Манаков слушал и кивал головой – все так, кругом прав Юрист. Адвокат действительно только тяжко вздыхает и репетирует речь, а судебное разбирательство неумолимо приближается
Суд в памяти Виталия почти не отложился – только запомнилось заплаканное лицо сестры, сидевшей в первом ряду, почти рядом со скамьей подсудимых. Ее полные отчаяния глаза неотрывно смотрели на брата, и жалкая улыбка кривила губы.
Судьей была полная пожилая женщина с растрепанным пучком на затылке, сжавшая в нитку и без того на редкость тонкие губы. Прежде чем сесть в судейское кресло с высокой спинкой, она тщательно расправила складки платья – строгого, темного, туго обтягивающего ее располневшую фигуру.

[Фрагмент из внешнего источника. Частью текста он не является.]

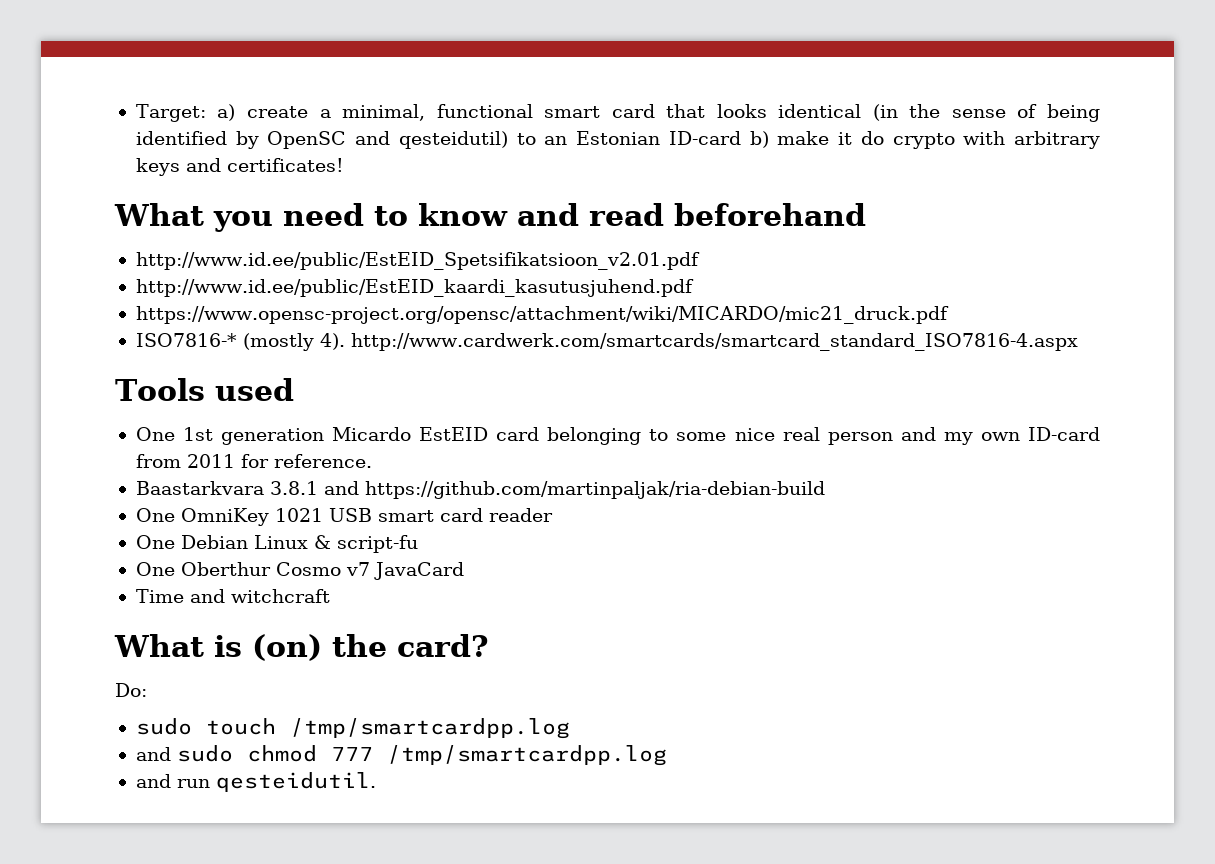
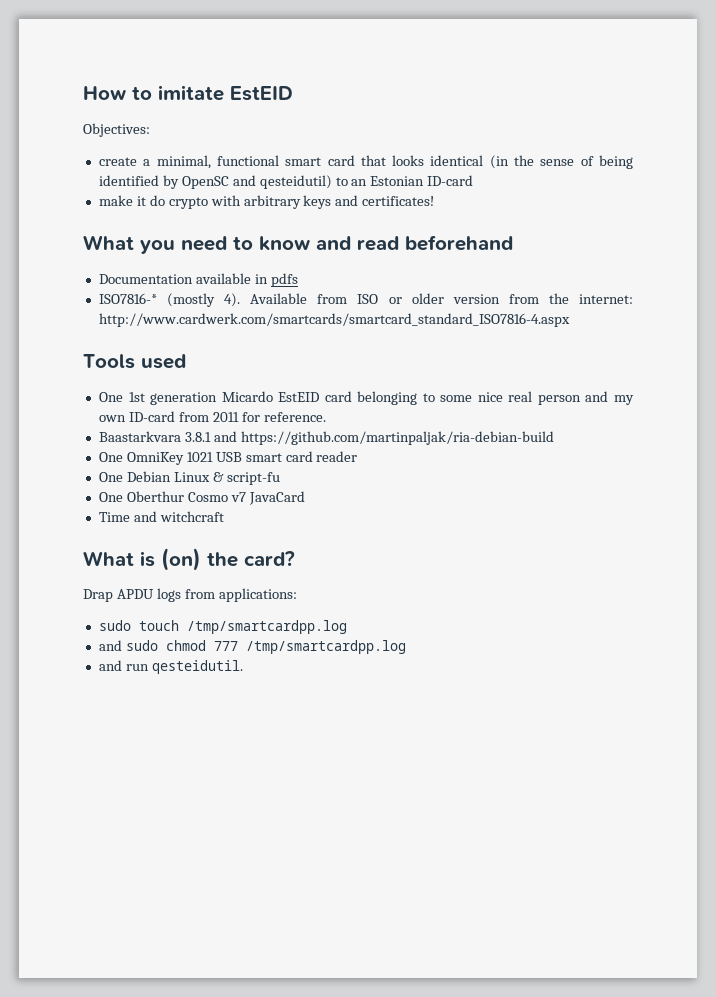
[135,104,236,122] Target: a) -> [83,85,293,101] [83,123,150,137] How to imitate EstEID // Objectives: //
[749,131,769,148] b) -> (474, 180) //
[135,252,700,270] [135,279,694,297] [135,306,949,324] http://www.id.ee/public/EstEID_Spetsifikatsioon_v2.01.pdf // http://www.id.ee/public/EstEID_kaardi_kasutusjuhend.pdf // https://www.opensc-project.org/opensc/attachment/wiki/MICARDO/mic21_druck.pdf -> [98,273,298,287] Documentation available in pdfs
(345, 341) none -> [250,293,633,304] Available from ISO or older version from the internet:
[115,683,147,697] Do: -> [83,588,297,602] Drap APDU logs from applications:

«Ведь у нее, наверное, есть муж, дети, – внутренне сжавшись от ожидания тягостной процедуры, размышлял Виталий. – Возвращается она вечерами домой, готовит ужин, кормит семью, давится, как все, в транспорте, выстаивает длинные хвосты очередей в магазинах, а по утрам втискивается в траурное платье и едет решать судьбы неизвестных ей людей, которых она, может быть, никогда больше не увидит. Поставит свою подпись под приговором – и решена судьба на много лет. И опять домой? Неужели она может спать спокойно, неужели ей никогда не снятся лица тех, кого она осудила? Возможно, даже к высшей мере? Ведомо ли ей чувство сострадания и жалости или все давно заслонили сухие строчки параграфов и статей? Возник ли некий раздел между тем, что она делает здесь, в зале суда, и тем, как живет за его стенами?»